I don't know about anyone else but whenever the subject of Robert Bloch crops up I automatically think of the short story collections rather than the novels. Back in the 60s and 70s it often seemed as if a new Bloch collection was an annual publishing fixture. With nineteen original collections being issued between 1960 and 1980 it
was to all intents and purposes.
OUT OF THE MOUTHS OF GRAVES is an especially interesting example for several reasons. Peculiarly it is the only Bloch collection that was never subsequently issued in a paperback edition. This makes it a difficult volume to collect, particularly for UK collectors on account of the fact that the publisher was Robert Hale who was - and indeed still is - principally a supplier of library stock. In the course of his career Bloch demonstrated an admirable if unfathomable loyalty to this British publisher. He surely can't have trousered much of a profit out of the association and yet between 1960 and 1986 Hale was entrusted with the issuing of all but a handful of Bloch's British editions. An impressive catalogue which even includes his most famous work. Presumably Bloch calculated that a residency in Britain's once thriving network of public libraries was worth whatever financial disadvantage it incurred. Certainly it ensured him a far greater and more durable exposure for his work than any bookshop sales could have guaranteed. And I speak as someone with his own good reason to be grateful for libraries for affording access to his books.

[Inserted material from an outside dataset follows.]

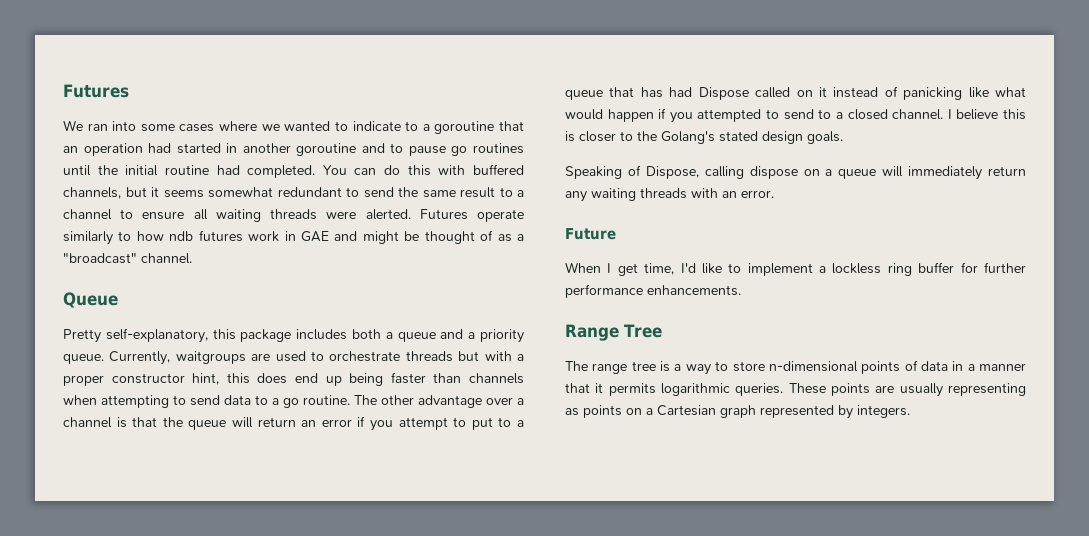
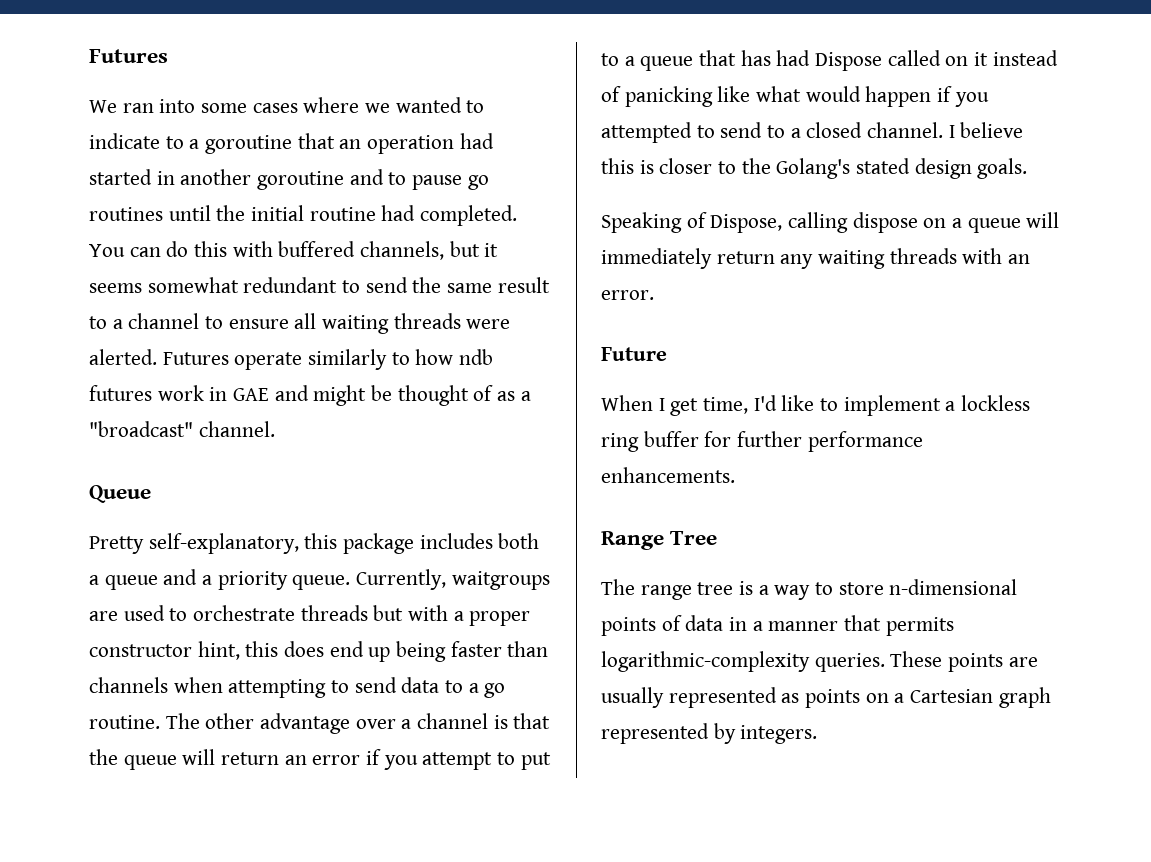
[595,383,730,396] it permits logarithmic -> [885,617,954,636] [601,651,810,672] permits logarithmic-complexity
[948,383,1026,396] representing -> [668,687,777,708] represented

Whilst researching this piece though I was surprised to discover that although Bloch himself didn't pass on until 1994
OUT OF THE MOUTHS OF GRAVES - which appeared in 1980 - was the penultimate collection of his short stories to be issued in this country during the author's lifetime. Only
SUCH STUFF AS SCREAMS ARE MADE OF issued by Hale in the same year came after. And the Hale edition of
that book is as hard to find as a hen with dentures.

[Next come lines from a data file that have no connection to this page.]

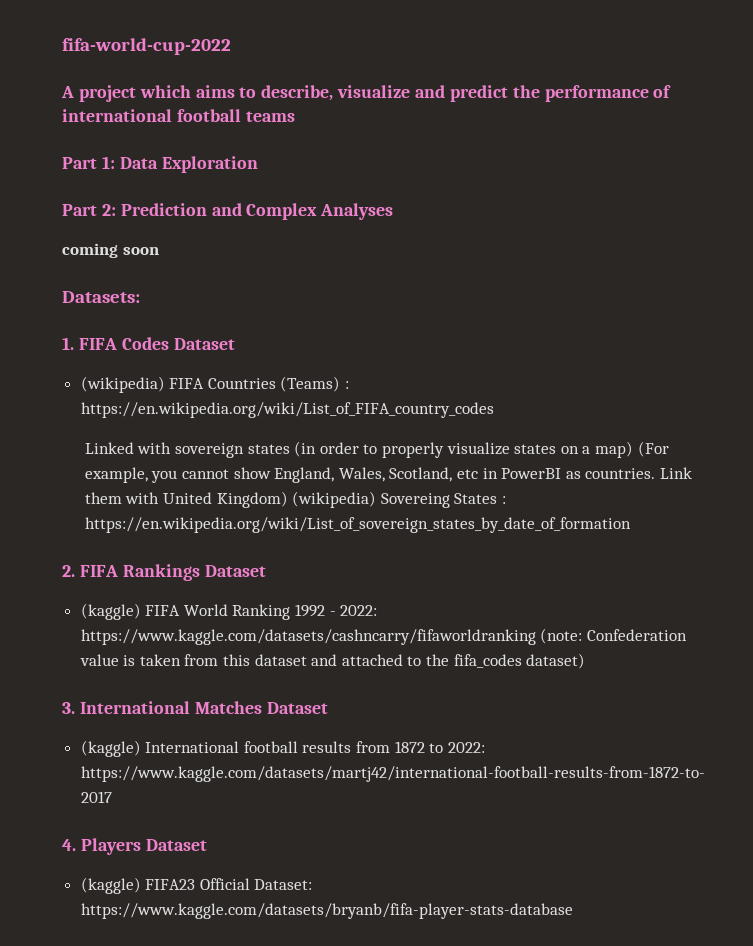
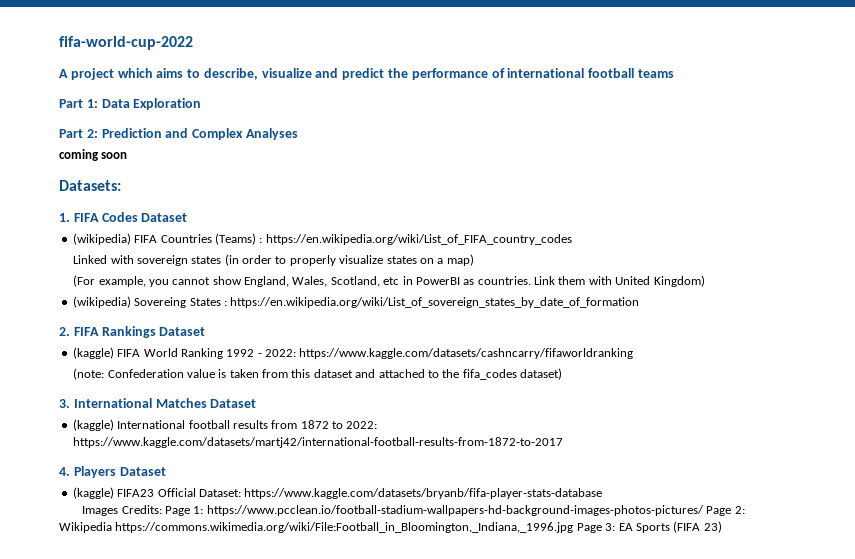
(633, 449) none -> (474, 260) //
(288, 499) none -> (705, 281) //
(536, 637) none -> (634, 353) //
(573, 911) none -> [82,505,745,516] [59,521,722,533] // Images Credits: Page 1: https://www.pcclean.io/football-stadium-wallpapers-hd-background-images-photos-pictures/ Page 2: Wikipedia https://commons.wikimedia.org/wiki/File:Football_in_Bloomington,_Indiana,_1996.jpg Page 3: EA Sports (FIFA 23)

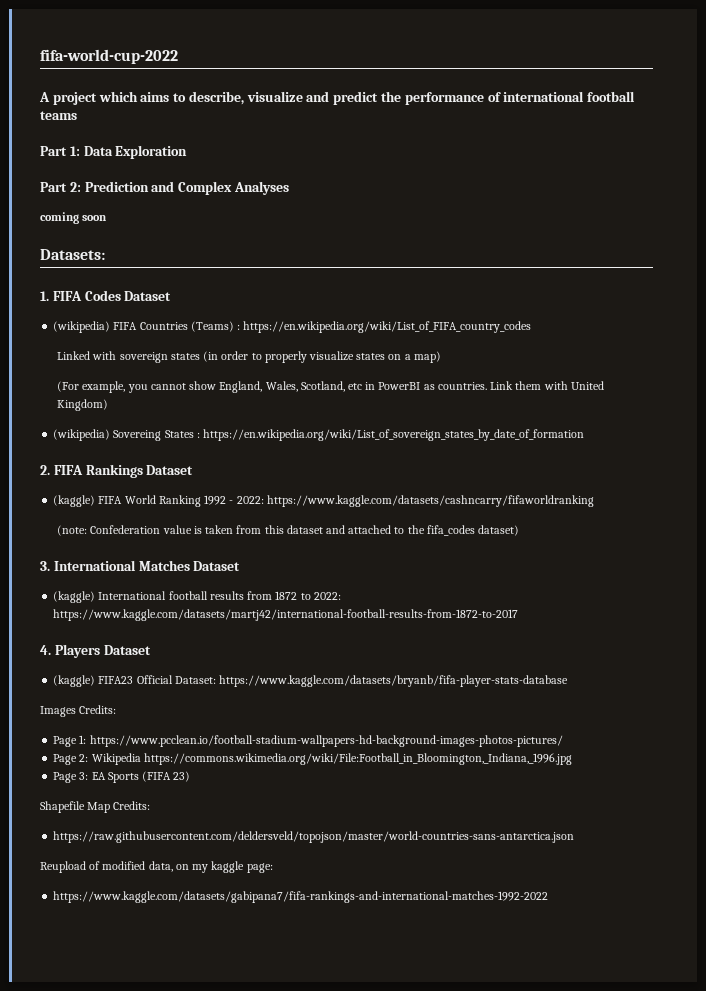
(162, 509) none -> (117, 709) //
(704, 510) none -> (563, 741) //
(574, 527) none -> (572, 759) //
(722, 527) none -> [40,801,151,813] [53,831,575,843] [40,861,273,873] [53,891,549,903] // Shapefile Map Credits: // https://raw.githubusercontent.com/deldersveld/topojson/master/world-countries-sans-antarctica.json // Reupload of modified data, on my kaggle page: // https://www.kaggle.com/datasets/gabipana7/fifa-rankings-and-international-matches-1992-2022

That's all very well and good I hear you say, but what about the contents?
OUT OF THE MOUTHS OF GRAVES is primarily a collection of Bloch's crime fiction originally published in magazines in the late 50s and early 60s with a few 70s efforts thrown in for good measure. This was a rich period for Bloch creatively and most of his more memorable work dates from that time.
The demise of the pulp magazines in the early 50s is often characterized - erroneously - as some of sort of KT boundary extinction event for short story writing in America. While it is fair to say that it obliterated the careers of an entire sub-species of incorrigible hack, the true pros simply gravitated to other outlets. In some ways it could be argued that the death of the pulps was the making of Bloch. It forced him to leave behind the influence of Lovecraft (always a good idea) and forge his own literary identity.

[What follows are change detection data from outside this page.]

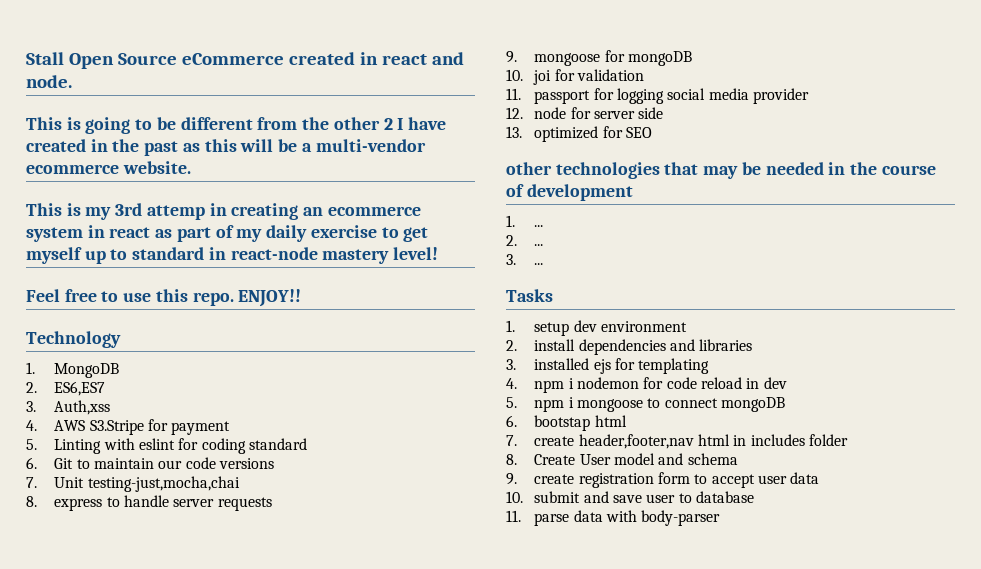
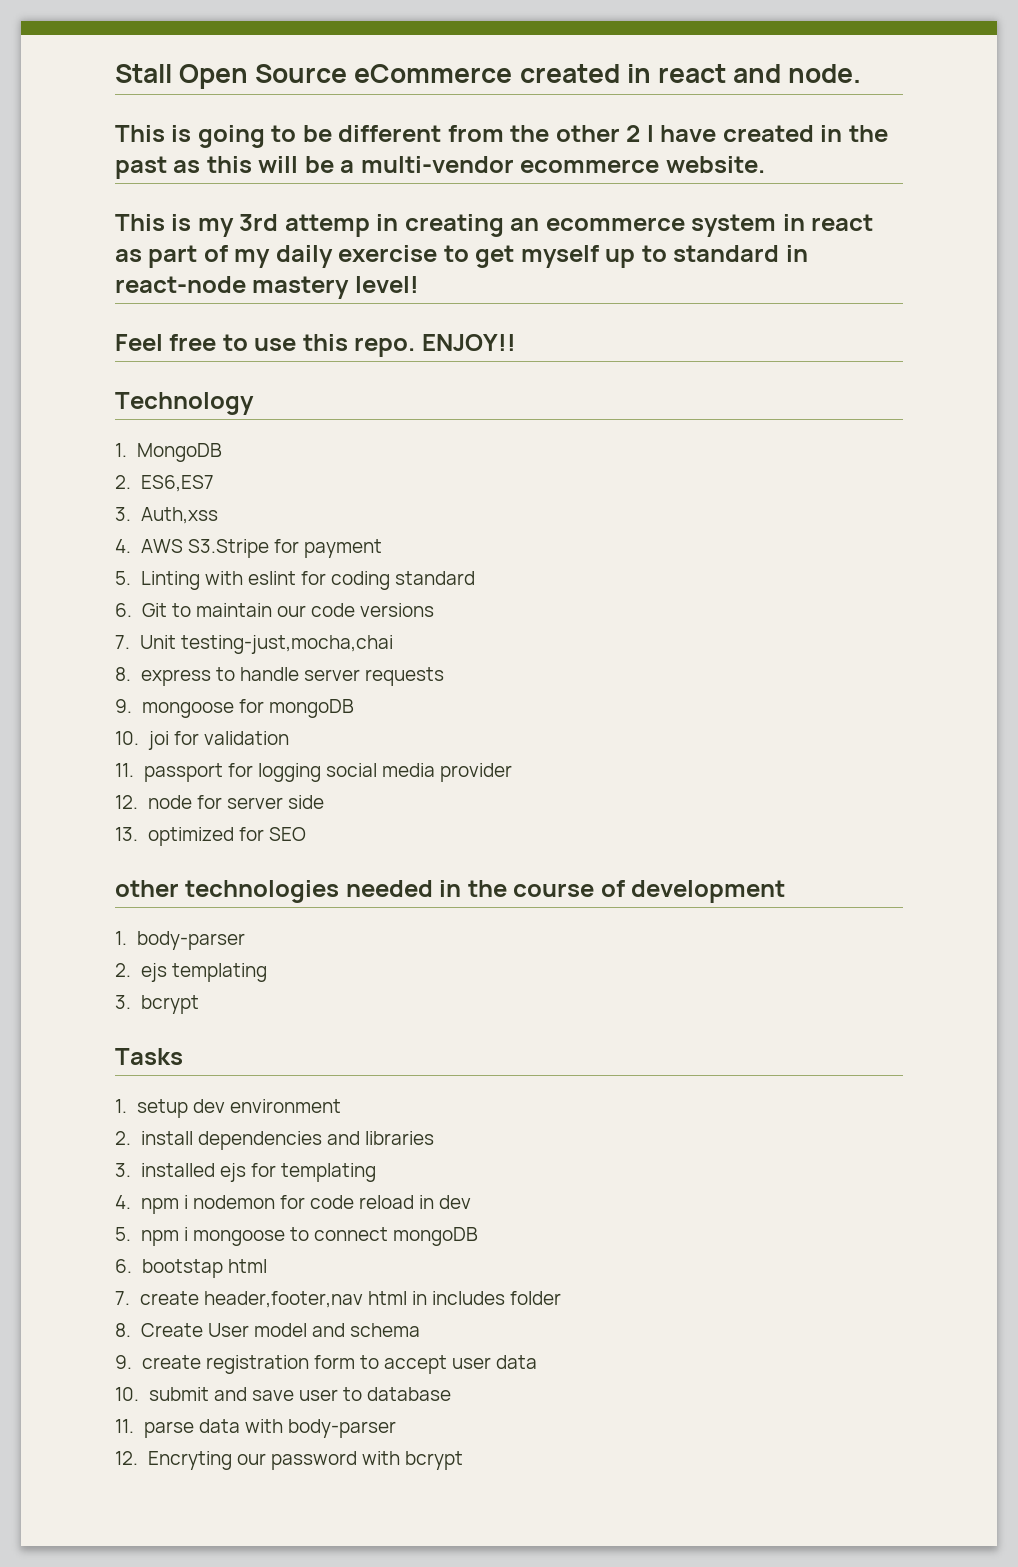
[664,162,761,179] that may be -> (340, 891) none
[534,225,544,227] [506,235,544,246] [506,254,544,265] ... // 2. ... // 3. ... -> [136,931,245,950] [115,963,267,982] [115,995,199,1014] body-parser // 2. ejs templating // 3. bcrypt
(721, 518) none -> [115,1451,464,1470] // 12. Encryting our password with bcrypt

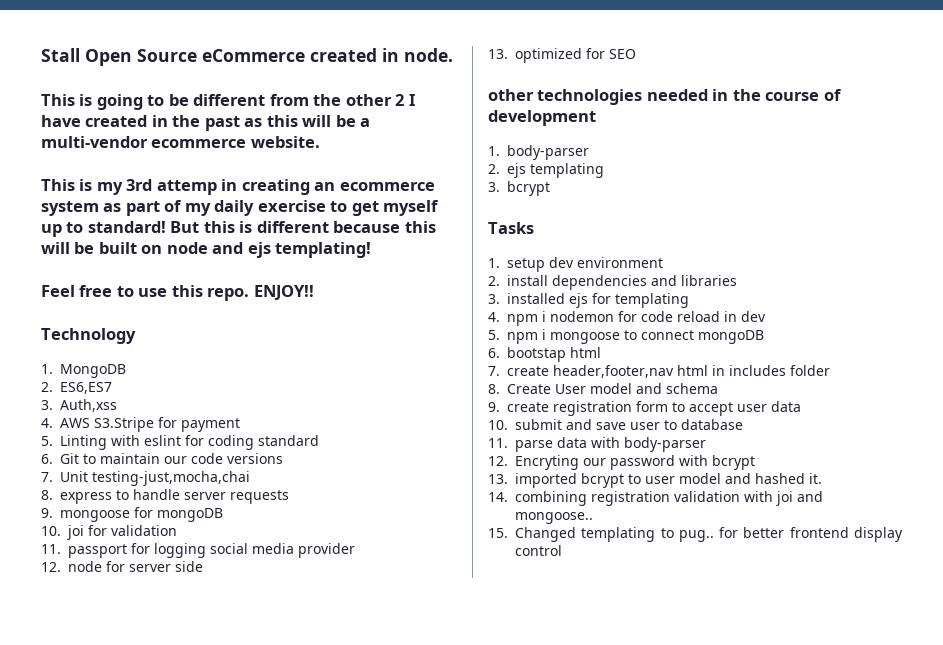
[657,64,782,83] react and -> (399, 55) none
[782,214,874,231] in react -> (99, 208) none
[673,245,808,262] [115,276,419,299] standard in react-node mastery level! -> [87,221,436,233] [41,242,372,258] standard! But this is different because this will be built on node and ejs templating!
(464, 1460) none -> [488,473,822,488] [488,491,823,506] [515,512,593,524] [488,527,903,542] [515,545,562,556] // 13. imported bcrypt to user model and hashed it. // 14. combining registration validation with joi and mongoose.. // 15. Changed templating to pug.. for better frontend display control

Browsing the acknowledgements page of
OUT OF THE MOUTHS OF GRAVES I found it interesting to be reminded of the fact that whilst the eponymous hero pulps of the 30s and 40s had gone the way of the dinosaurs by the late 50s eponymous crime author/character magazines were flourishing:
Alfred Hitchcock's Mystery Magazine, Ellery Queen's Mystery Magazine, Mike Shayne's Mystery Magazine, The Saint Mystery Magazine; there was even a short-lived
Ed McBain's Mystery Book at one time and Bloch published in each and every one of them. Examples of his work from all of these magazines feature in the book.
Revisiting
OUT OF THE MOUTHS OF GRAVES after a gap of a good many years I was initially a little disappointed with what I discovered. Its a book I had harboured fond memories of but the first few stories in it, whilst not bad, seemed to me now somewhat underwhelming. There always was a degree of artificiality and contrivance about Bloch's work, particularly in his later career when it often seemed as if his plots served no other purpose than to feed the punchline. None of the stories here quite stoop to the depths of something like "In the Cards" but there is a decidedly forced quality to stories like "Double-Cross" and "Crime in Rhyme". Fortunately the book begins to pick up about halfway through with "His and Hearse" (paradoxically one of the book's inclusions of Bloch's 70s output) in which one of Bloch's signature chancers murders his way through three marriages towards a poetic fate. "A Most Unusual Murder" continues the upward progression by recruiting one of Bloch's favourite themes, namely Jack the Ripper, and mixing it with a dose of outright fantasy in which he excelled. "The Warm Farewell" is another winner involving the Ku Klux Klan and which serves as a pleasing antidote to the casual period racism of "The Model Wife". "A Matter of Life" is an enjoyable and quirky little tale which wouldn't have been out of place in a John Collier or Ray Bradbury collection. For me though the best story in the book is "Man with a Hobby" which pulls the carpet out from under your expectations with a deft and ghoulish relish. The collection concludes with "The Closer of the Way". This is an amusing romp in which Bloch commits himself to an asylum for the purpose of psychoanalysing his own creative impulses. I guess some people might find this self-indulgent but it does provide a frank, fascinating and self-scrutinizing insight into Bloch's creative obsessions. And as Mike Moorcock likes to remind us all periodically there was a time when authors took themselves far less seriously than they do today. At any rate its a fitting end to an entertaining collection of stories culled from the author's most inspired period of writing.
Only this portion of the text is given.